Abstract P42: Beyond the Canonical: uORF-encoded Micro Peptides as Novel Kinase Inhibitors in Cancer Therapy

Abstract

Abstract About 40% of human mRNAs contain upstream open reading frames (uORFs) in their 5’-untranslated regions. Some of these uORF sequences thought to attenuate scanning ribosomes or lead to mRNA degradation were recently shown to be translated, although the function of most encoded peptides remains unknown. Our recent study was the first to reveal a uORF-encoded peptide exhibiting kinase inhibitory activity (Jayaram DR, et al. PNAS (2021)). This uORF (uORF2), upstream of a protein kinase C (PKC) family member (PKCeta) main ORF, encodes for a peptide (uPEP2) containing the typical PKC pseudosubstrate (PS) motif present in all PKCs that auto-inhibits their kinase activity. We show direct binding and selective inhibition of the catalytic activity of novel PKCs by uPEP2 (but not of classical or atypical PKCs).

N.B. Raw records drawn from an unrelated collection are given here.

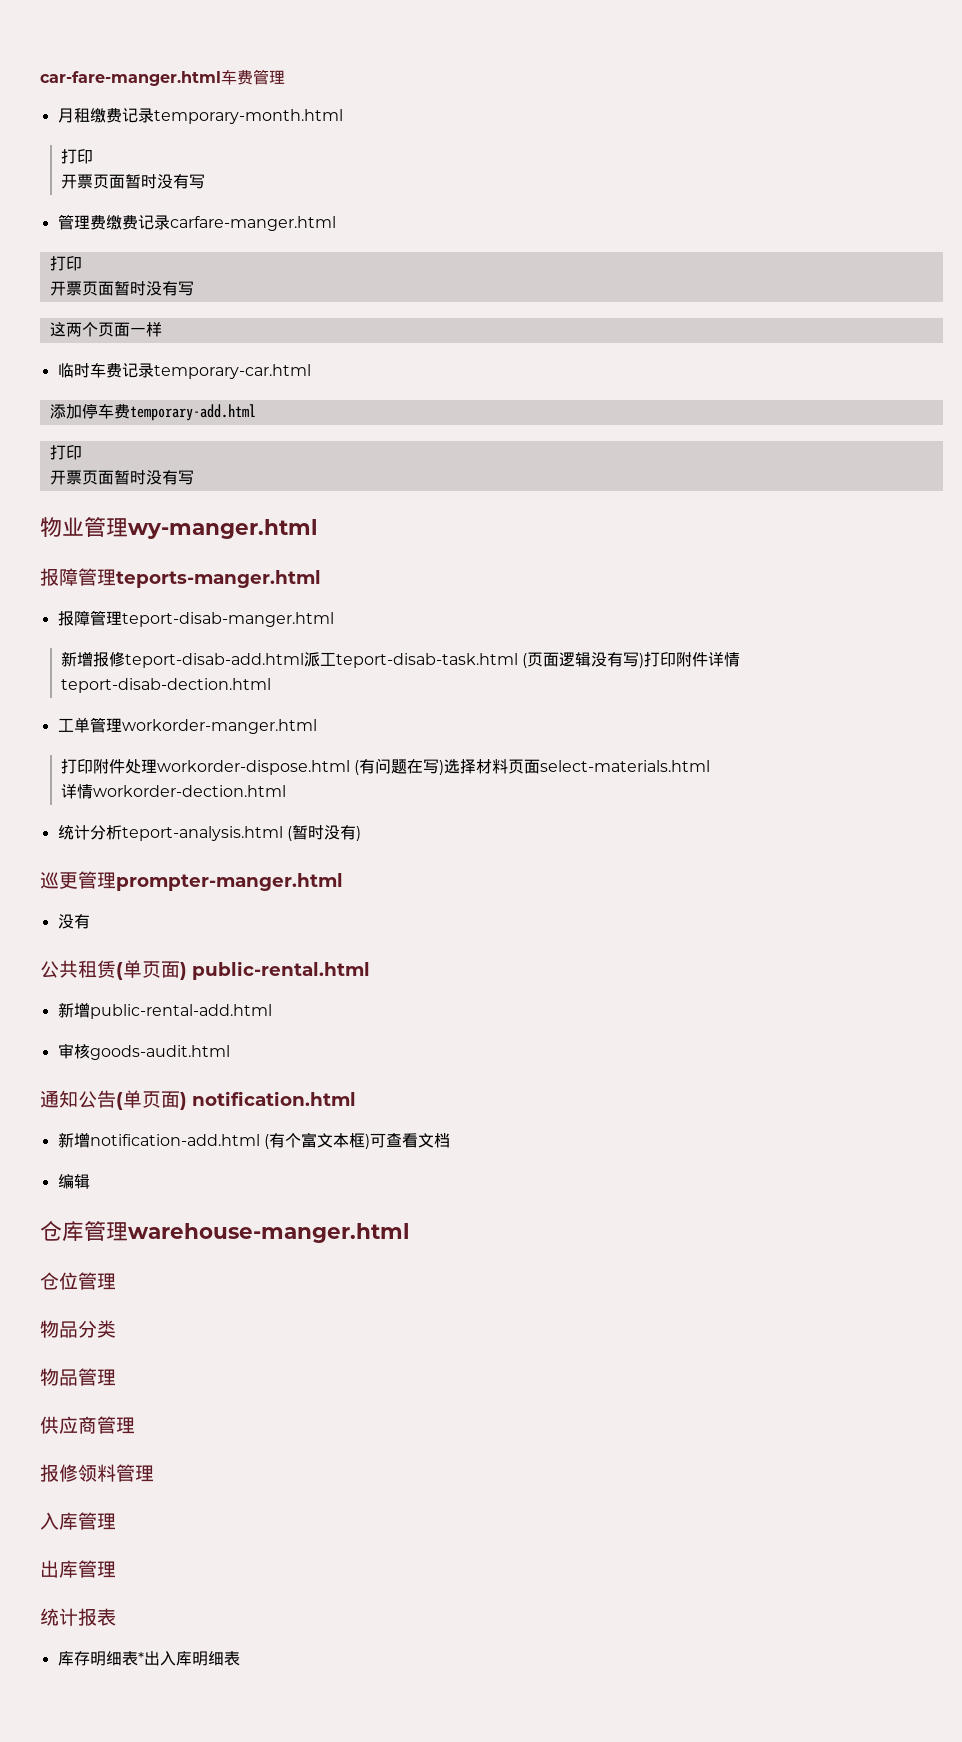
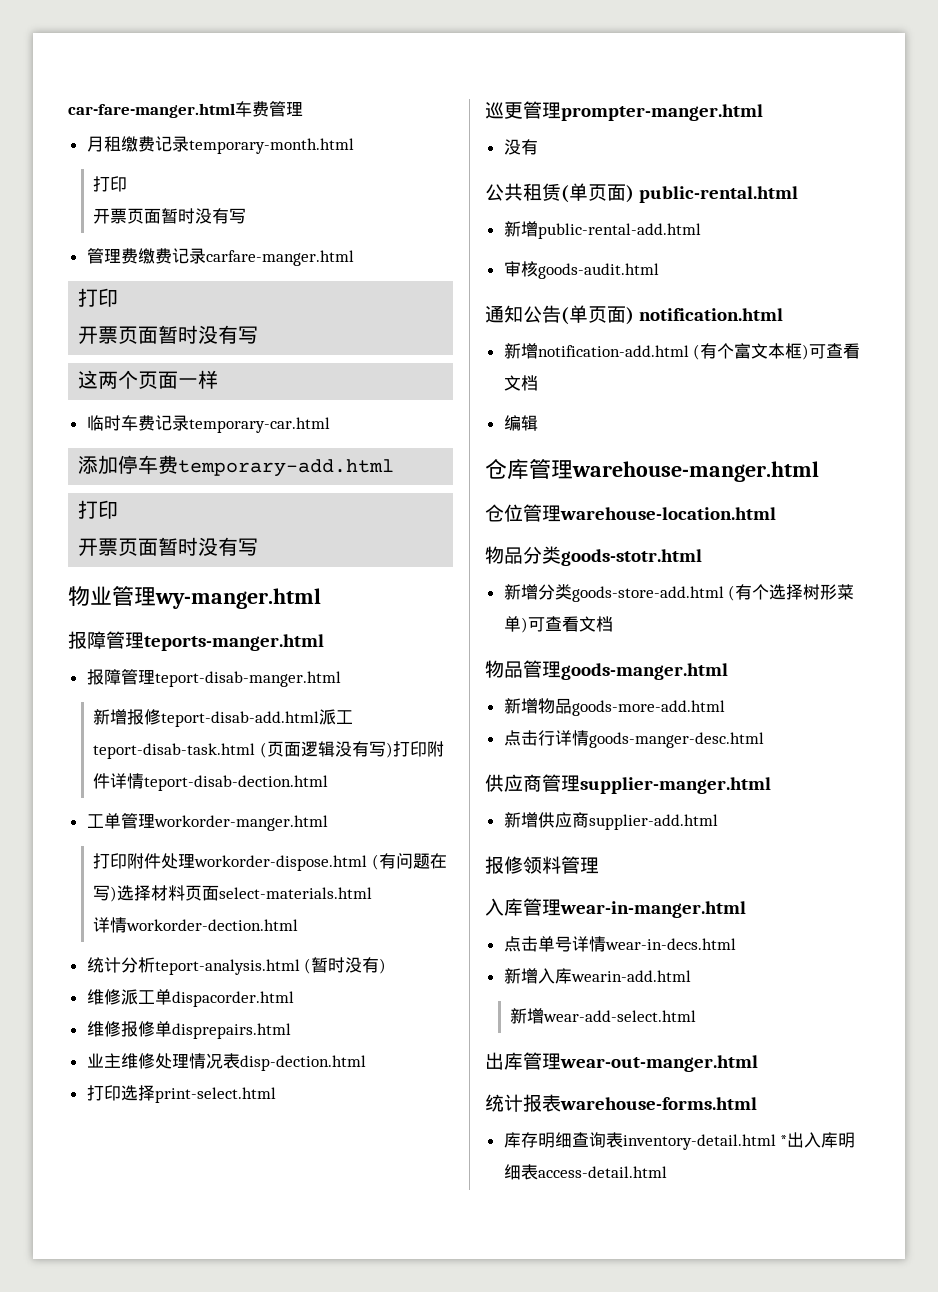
(361, 833) none -> [86,989,294,1007] [86,1021,291,1039] [86,1053,366,1071] [86,1085,276,1103] // 维修派工单dispacorder.html // 维修报修单disprepairs.html // 业主维修处理情况表disp-dection.html // 打印选择print-select.html
(116, 1281) none -> [560,507,776,520] warehouse-location.html
[40,1368,116,1386] [40,1416,135,1434] // 物品管理 // 供应商管理 -> [561,549,702,566] [503,584,855,602] [503,616,613,633] [485,660,728,680] [503,698,725,716] [503,730,764,748] [485,774,771,794] [503,812,718,830] goods-stotr.html // 新增分类goods-store-add.html (有个选择树形菜单)可查看文档 // 物品管理goods-manger.html // 新增物品goods-more-add.html // 点击行详情goods-manger-desc.html // 供应商管理supplier-manger.html // 新增供应商supplier-add.html
(116, 1521) none -> [560,901,746,918] [503,936,736,952] [503,968,691,984] [510,1008,697,1024] wear-in-manger.html // 点击单号详情wear-in-decs.html // 新增入库wearin-add.html // 新增wear-add-select.html
(116, 1569) none -> [560,1055,758,1072] wear-out-manger.html
(116, 1617) none -> [560,1097,757,1110] warehouse-forms.html
[121,1651,138,1666] 表 -> [571,1132,776,1150] 查询表inventory-detail.html
(240, 1658) none -> [537,1166,667,1178] access-detail.html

Functionally, treatment of breast cancer cells with uPEP2 diminished cell survival and their migration and synergized with chemotherapy by interfering with the response to DNA damage. Furthermore, in a xenograft of MDA-MB-231 triple-negative breast cancer in mice models, uPEP2 suppressed tumor progression, invasion, and metastasis. The endogenous deletion of uORF2 by CRISPR/Cas9 in the non-tumorigenic MCF-7 cells showed that it impedes cell proliferation, acting as a growth suppressor. Its role in tumor formation and metastasis is presently studied in breast cancer models with metastasis to the lungs. Together, we point to a new layer of protein regulation by a uORF-encoded kinase inhibitor, which could present a forerunner for other uORFs, possessing kinase inhibitory function. Notably, we have recently identified an additional uORF with a PS motif upstream of another PKC. As kinase inhibitors, uORF-encoded peptides may play a role in signaling and stress, acting in cis and/or in trans, forming diverse regulatory networks, thereby opening new views into eukaryotic protein regulation and cancer biology. Citation Format: Divya Ram Jayaram, Sigal Frost, Chanan Argov, Vijayasteltar Belsamma Liju, Nikhil Ponnoor Anto, Amitha Muraleedharan, Assaf Ben-Ari, Rose Sinay, Ilan Smoly, Ofra Novoplansky, Noah Isakov, Debra Toiber, Chen Keasar, Moshe Elkabets, Esti Yeger-Lotem, Etta Livneh. Beyond the Canonical: uORF-encoded Micro Peptides as Novel Kinase Inhibitors in Cancer Therapy [abstract]. In: Proceedings of Frontiers in Cancer Science; 2023 Nov 6-8; Singapore. Philadelphia (PA): AACR; Cancer Res 2024;84(8_Suppl):Abstract nr P42.